> WORK ORDER
The only thing to report is how many lines of the data contain the word "left".

> Web interface edit records
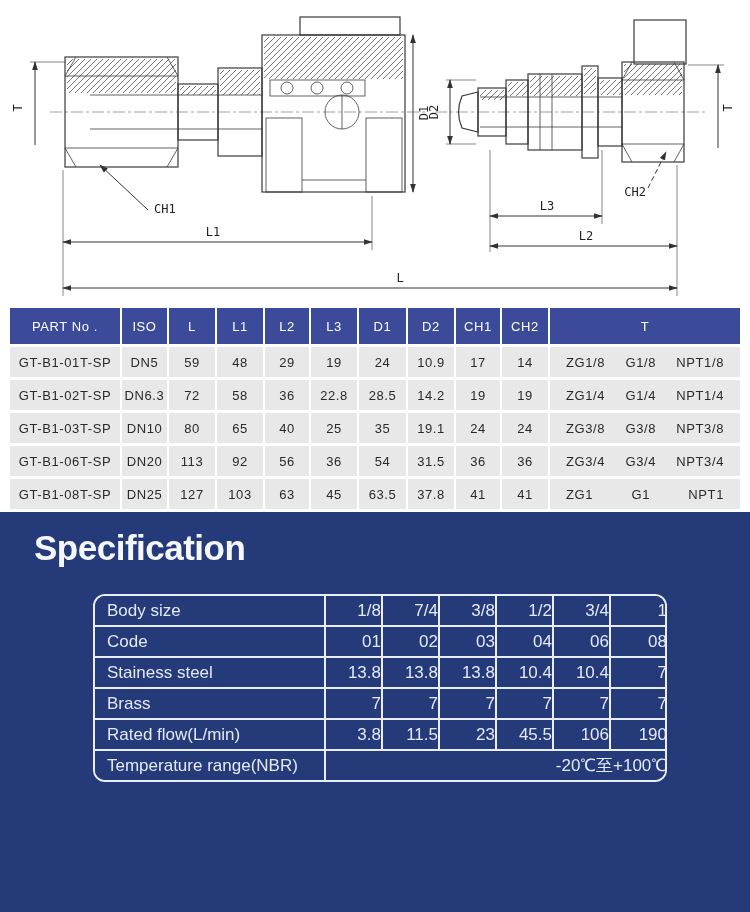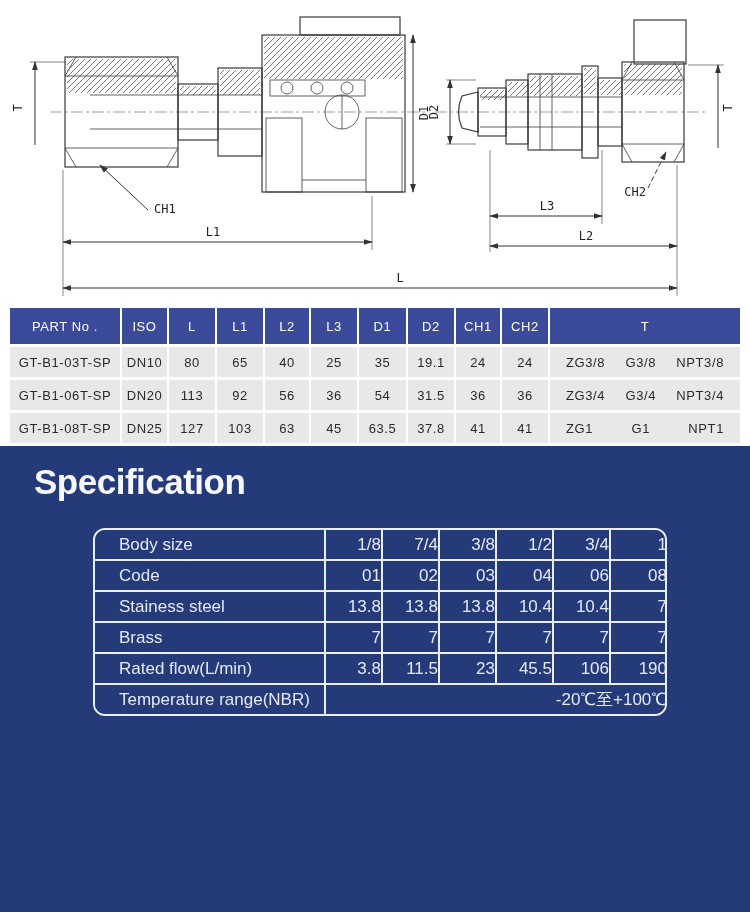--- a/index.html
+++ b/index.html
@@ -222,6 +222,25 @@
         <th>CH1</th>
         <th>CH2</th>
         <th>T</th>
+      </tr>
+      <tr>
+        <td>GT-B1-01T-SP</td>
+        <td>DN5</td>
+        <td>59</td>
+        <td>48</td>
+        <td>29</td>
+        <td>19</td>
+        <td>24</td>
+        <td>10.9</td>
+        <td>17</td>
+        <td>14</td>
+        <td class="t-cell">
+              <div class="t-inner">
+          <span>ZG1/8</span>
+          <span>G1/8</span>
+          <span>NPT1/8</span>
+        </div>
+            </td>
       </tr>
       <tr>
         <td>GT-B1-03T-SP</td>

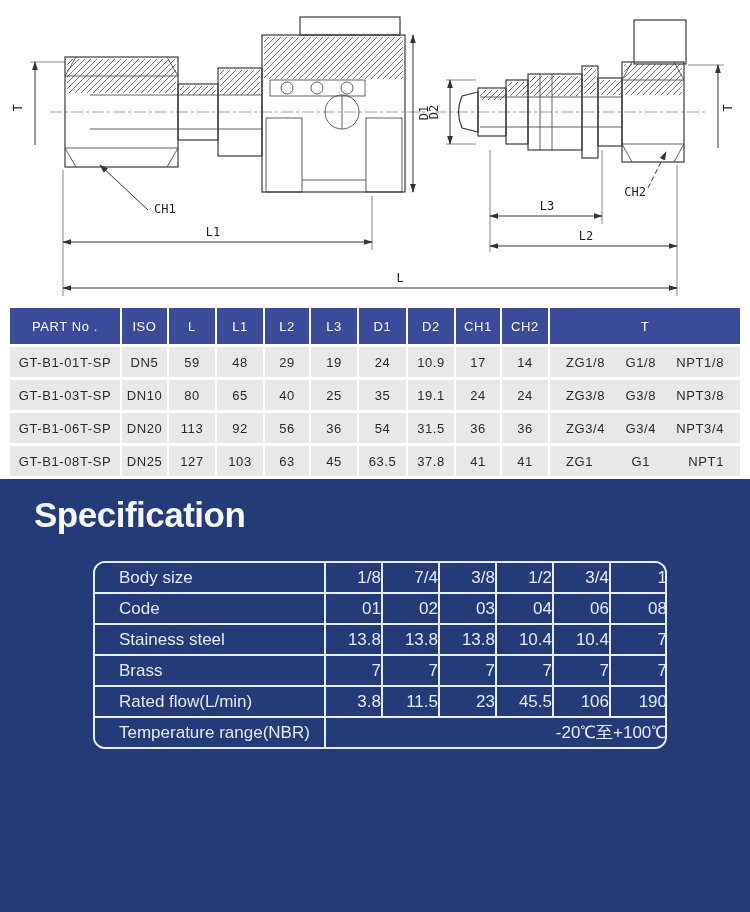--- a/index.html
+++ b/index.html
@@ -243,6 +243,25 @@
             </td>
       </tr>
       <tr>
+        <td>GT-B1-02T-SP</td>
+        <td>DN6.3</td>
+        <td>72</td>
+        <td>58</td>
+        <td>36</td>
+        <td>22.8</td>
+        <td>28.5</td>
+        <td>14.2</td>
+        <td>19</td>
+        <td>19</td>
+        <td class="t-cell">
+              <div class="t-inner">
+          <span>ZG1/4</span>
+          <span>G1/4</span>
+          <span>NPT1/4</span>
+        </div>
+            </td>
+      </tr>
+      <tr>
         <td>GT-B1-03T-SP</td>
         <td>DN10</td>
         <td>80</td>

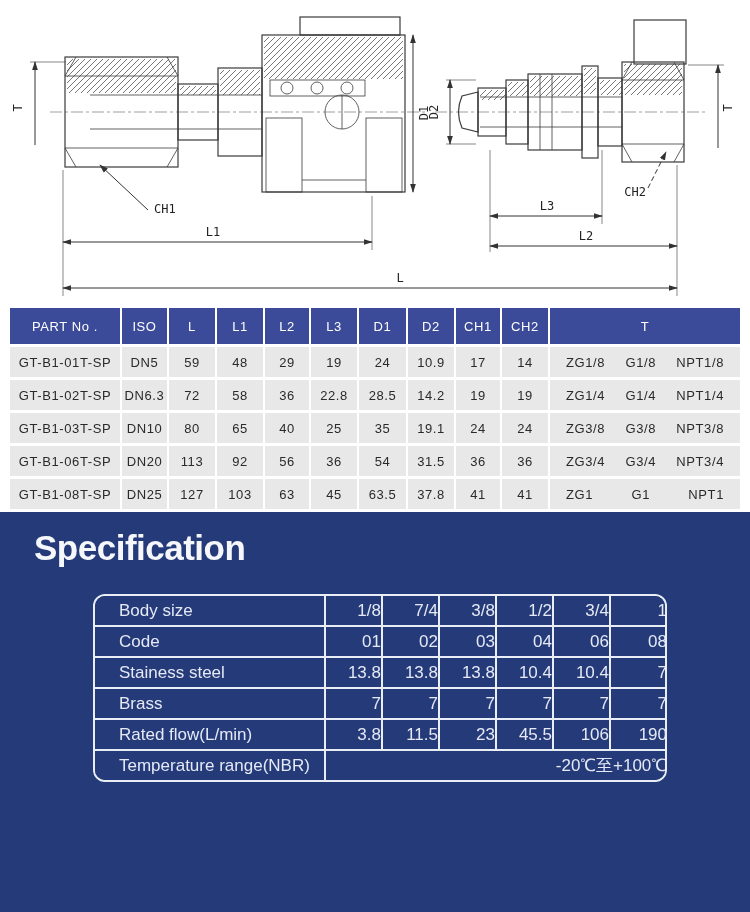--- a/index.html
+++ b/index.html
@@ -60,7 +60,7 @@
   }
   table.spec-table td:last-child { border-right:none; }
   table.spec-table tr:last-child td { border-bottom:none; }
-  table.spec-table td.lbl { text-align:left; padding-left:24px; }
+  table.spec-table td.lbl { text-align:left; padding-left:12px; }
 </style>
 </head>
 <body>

> REPLY TO THE EXERCISE
2